[Image comparison data]
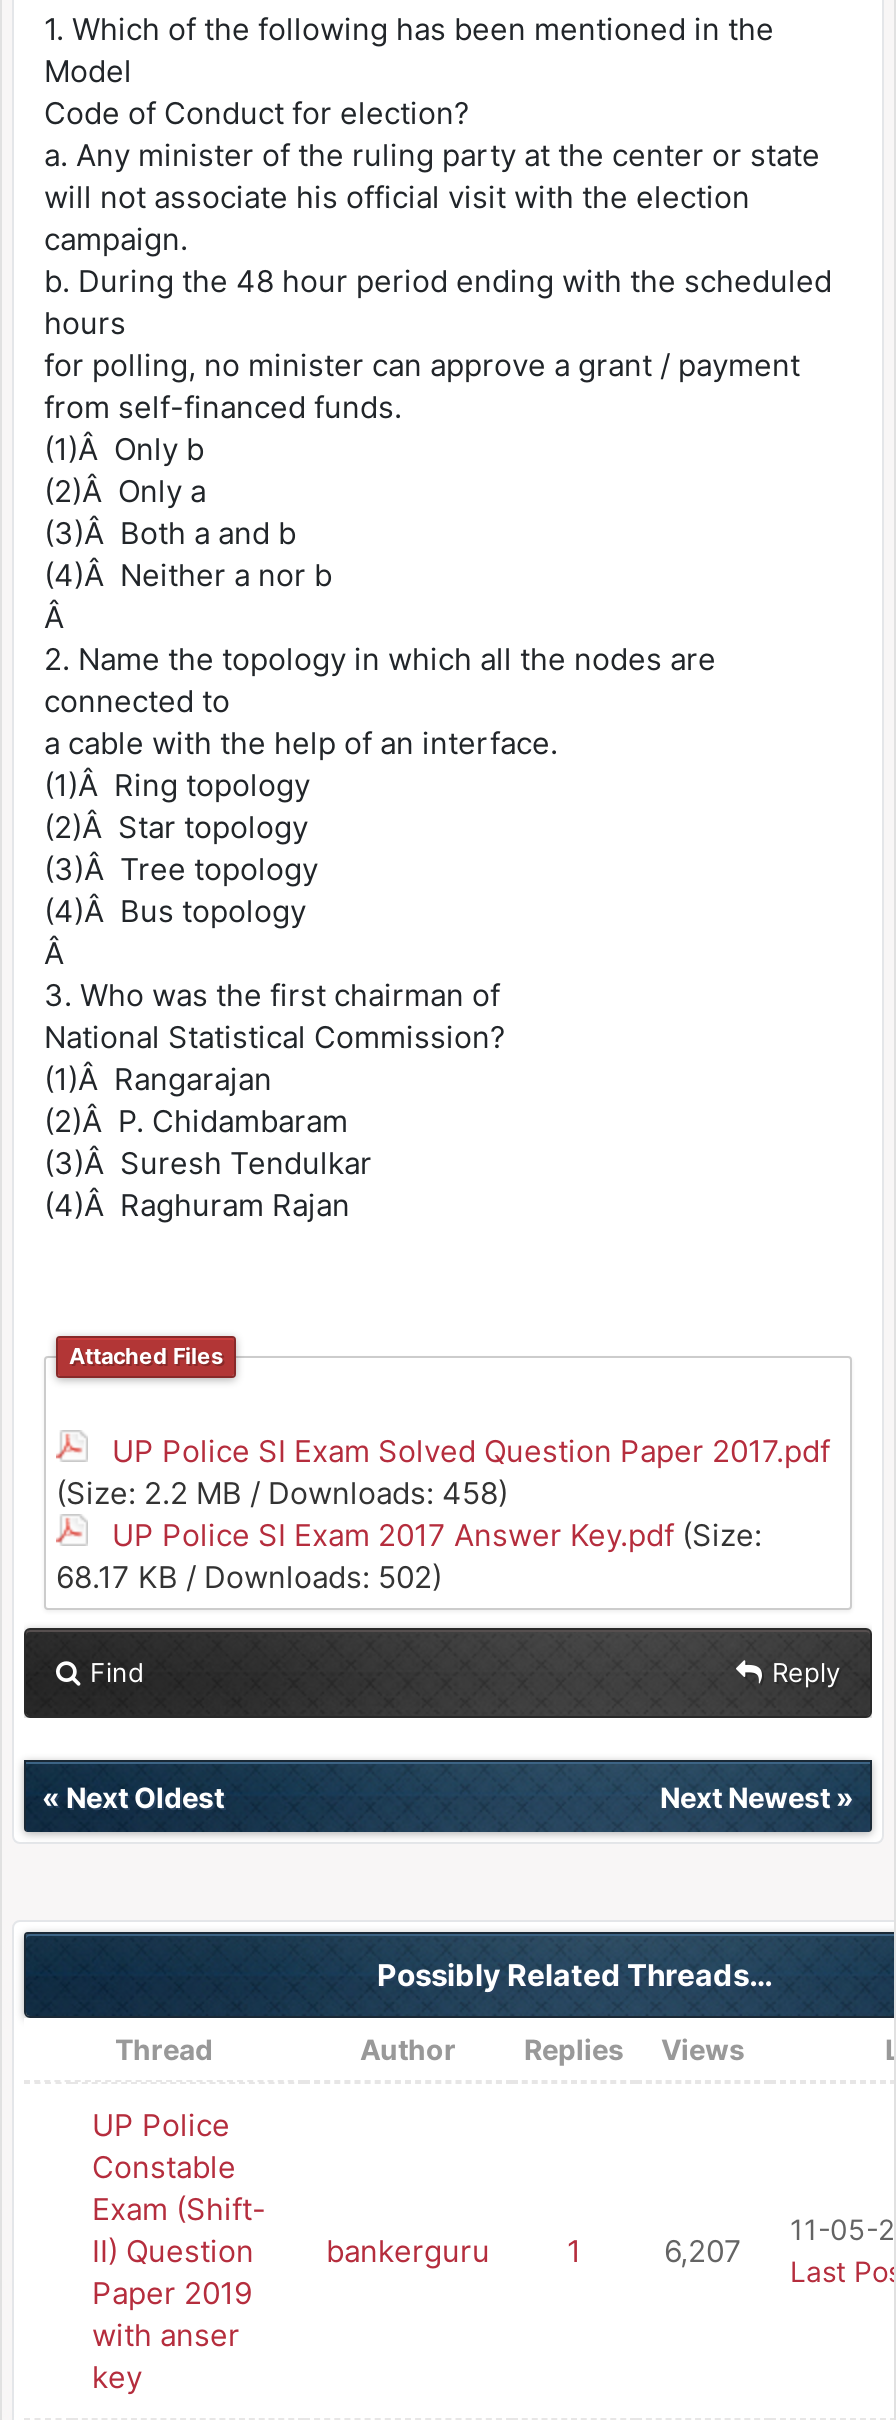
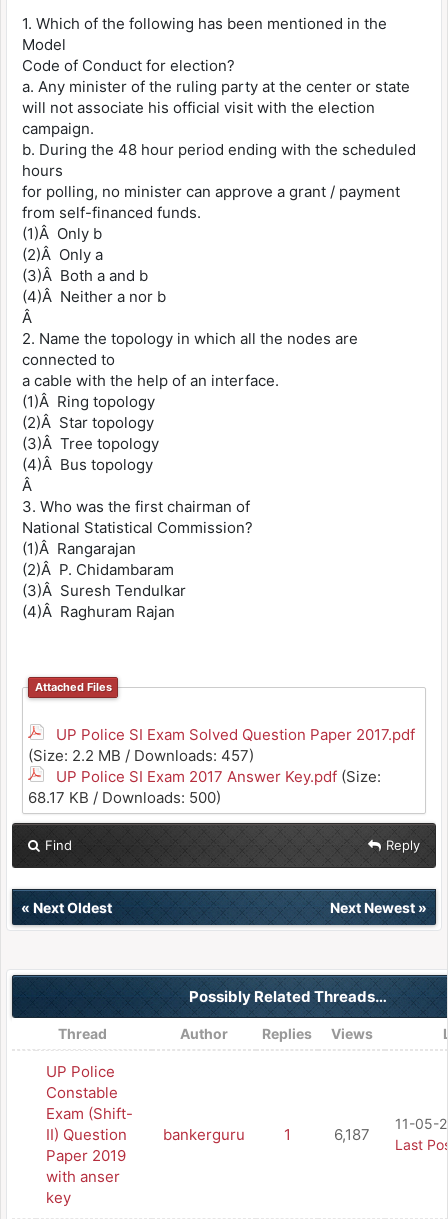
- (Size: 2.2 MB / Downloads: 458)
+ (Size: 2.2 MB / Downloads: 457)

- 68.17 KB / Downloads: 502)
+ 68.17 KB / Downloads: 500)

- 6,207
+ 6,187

**WORK INSTRUCTIONS:** Your copy should hold each line above exactly and no pictures at all.

**EXERCISE RESPONSE:**
- (Size: 2.2 MB / Downloads: 458)
+ (Size: 2.2 MB / Downloads: 457)

- 68.17 KB / Downloads: 502)
+ 68.17 KB / Downloads: 500)

- 6,207
+ 6,187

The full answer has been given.